>> Saturday, November 1, 2014
Over three and half years ago, I completed the OpenCL FFT that I discussed in Chapter 14. I tested it with data sets of varying sizes on different graphics cards and operating systems. It ran successfully every time, but recent comments make it seem likely that there's a race condition that needs to be addressed.
The problem with debugging an FFT is that it requires lengthy time for concentration, which usually involves me lying on the floor and squinting up at the ceiling for hours on end. Unfortunately, I'm busy at the moment and don't the time. But because I'm so ashamed, I'm going to take the week of 11/10 off from work and I'll do my best to resolve the problem.
It looks like the root cause is my bit-reversal routine, and I'll explain why this is particularly jarring.
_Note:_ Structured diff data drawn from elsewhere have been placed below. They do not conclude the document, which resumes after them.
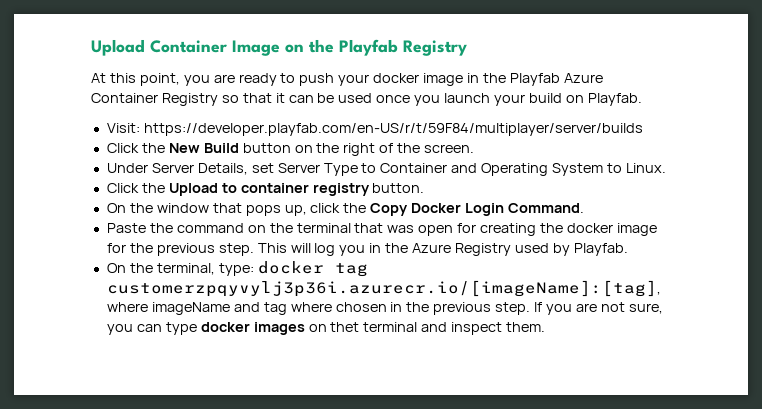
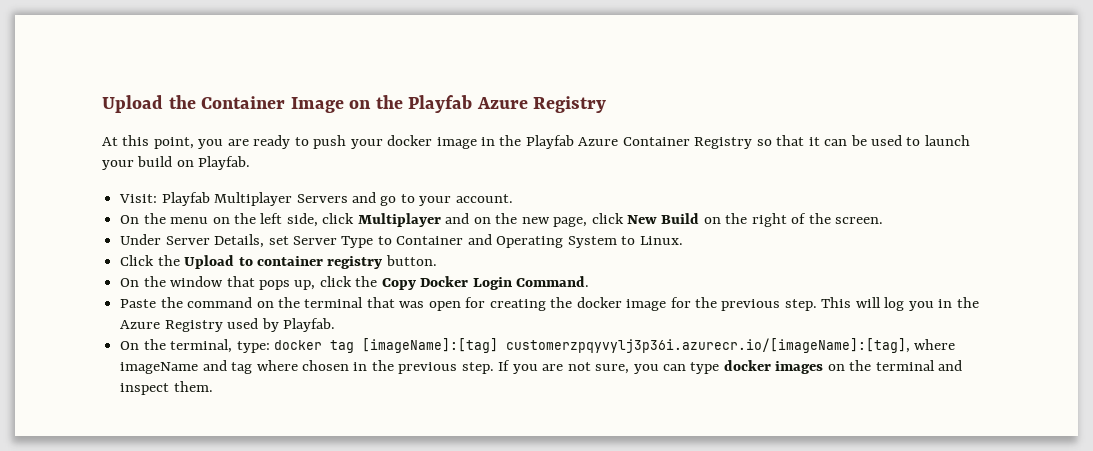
[91,39,145,56] Upload -> [102,95,196,113] Upload the
(398, 47) none -> [476,97,528,109] Azure
[376,95,441,106] once you -> [906,137,921,146] to
[143,123,643,136] [106,143,165,153] https://developer.playfab.com/en-US/r/t/59F84/multiplayer/server/builds // Click the -> [161,192,513,206] [120,213,624,227] Playfab Multiplayer Servers and go to your account. // On the menu on the left side, click Multiplayer and on the new page, click
[242,143,291,153] button -> (700, 218) none
(368, 270) none -> [361,338,498,353] [imageName]:[tag]
[330,322,360,332] thet -> [849,360,872,371] the

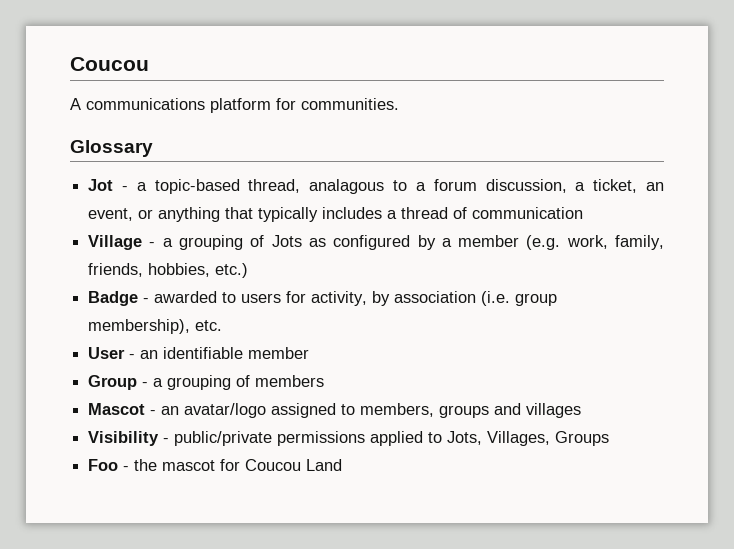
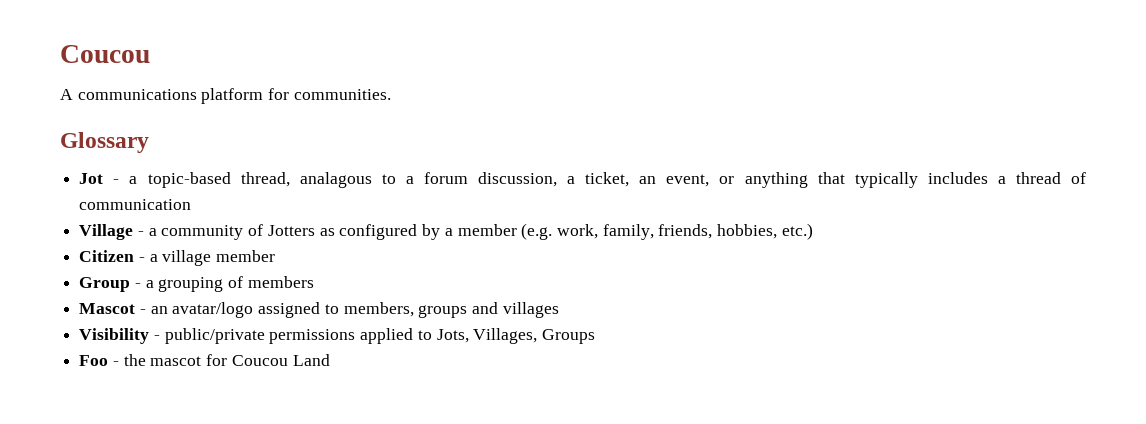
[179,235,302,250] grouping of Jots -> [161,224,315,240] community of Jotters
[88,291,558,306] [88,319,223,334] [88,347,244,359] Badge - awarded to users for activity, by association (i.e. group membership), etc. // User - an identifiable -> [79,250,212,266] Citizen - a village

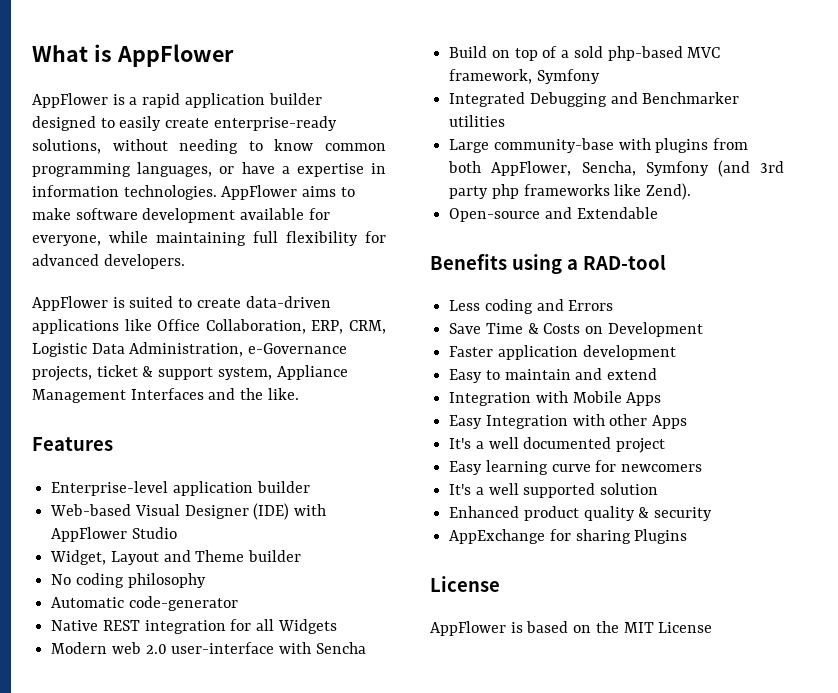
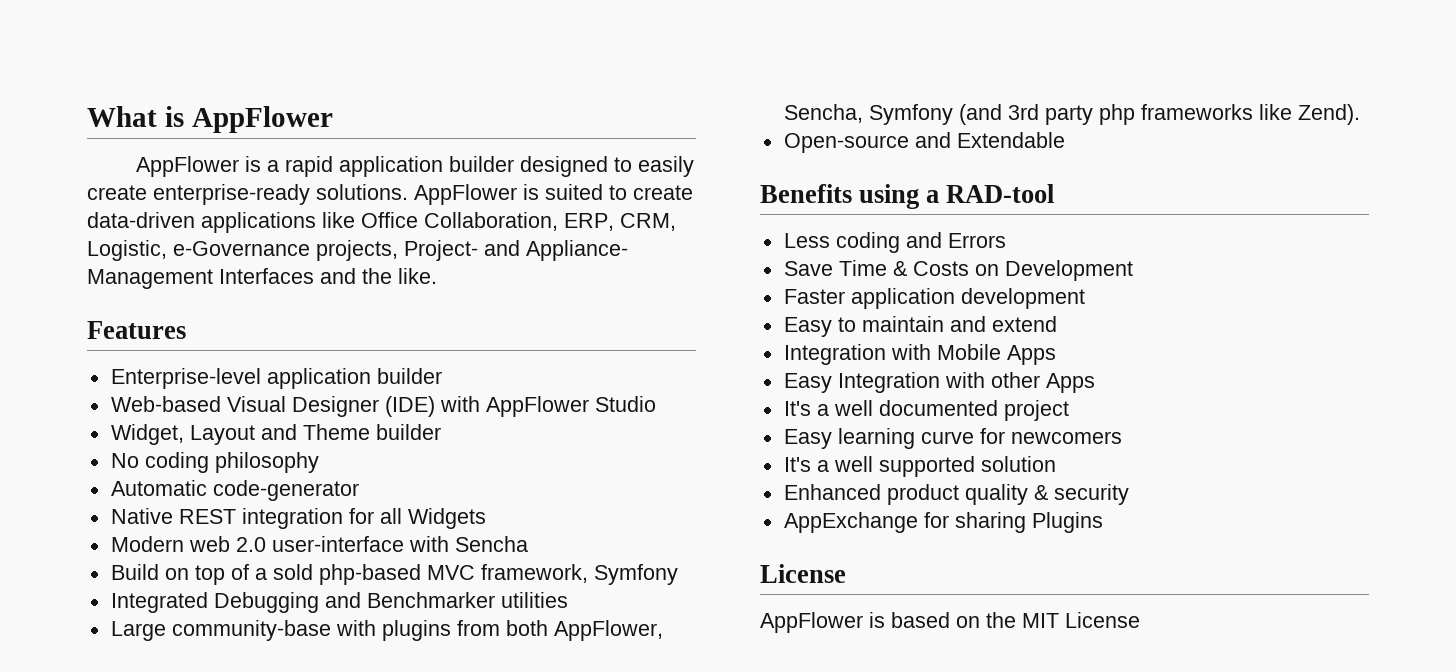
[32,139,386,154] [32,162,386,177] [32,185,355,200] [32,208,330,223] [32,231,386,246] [32,254,185,269] solutions, without needing to know common programming languages, or have a expertise in information technologies. AppFlower aims to make software development available for everyone, while maintaining full flexibility for advanced developers. // -> [316,184,408,200] solutions.
[32,342,348,357] [32,365,348,381] Logistic Data Administration, e-Governance projects, ticket & support system, Appliance -> [87,240,628,261] Logistic, e-Governance projects, Project- and Appliance-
If you're familiar with FFT code, then you know that many routines perform bit-reversal with code like the following:
ans = x & 1;
x >>= 1;
ans <<= 1;
ans += x & 1;
Rather than operate on scalars, I devised a routine that bit-reverses all four elements of a uint4 vector at the same time. I thought it was clever, but if it causes a race condition, it has to go.
I apologize to everyone who was/is disappointed with the code. If you're still looking for a good OpenCL FFT, I recommend the clFFT project. This was once part of AMD's Accelerated Parallel Processing Math Libraries (APPML), but it looks like that's no longer supported.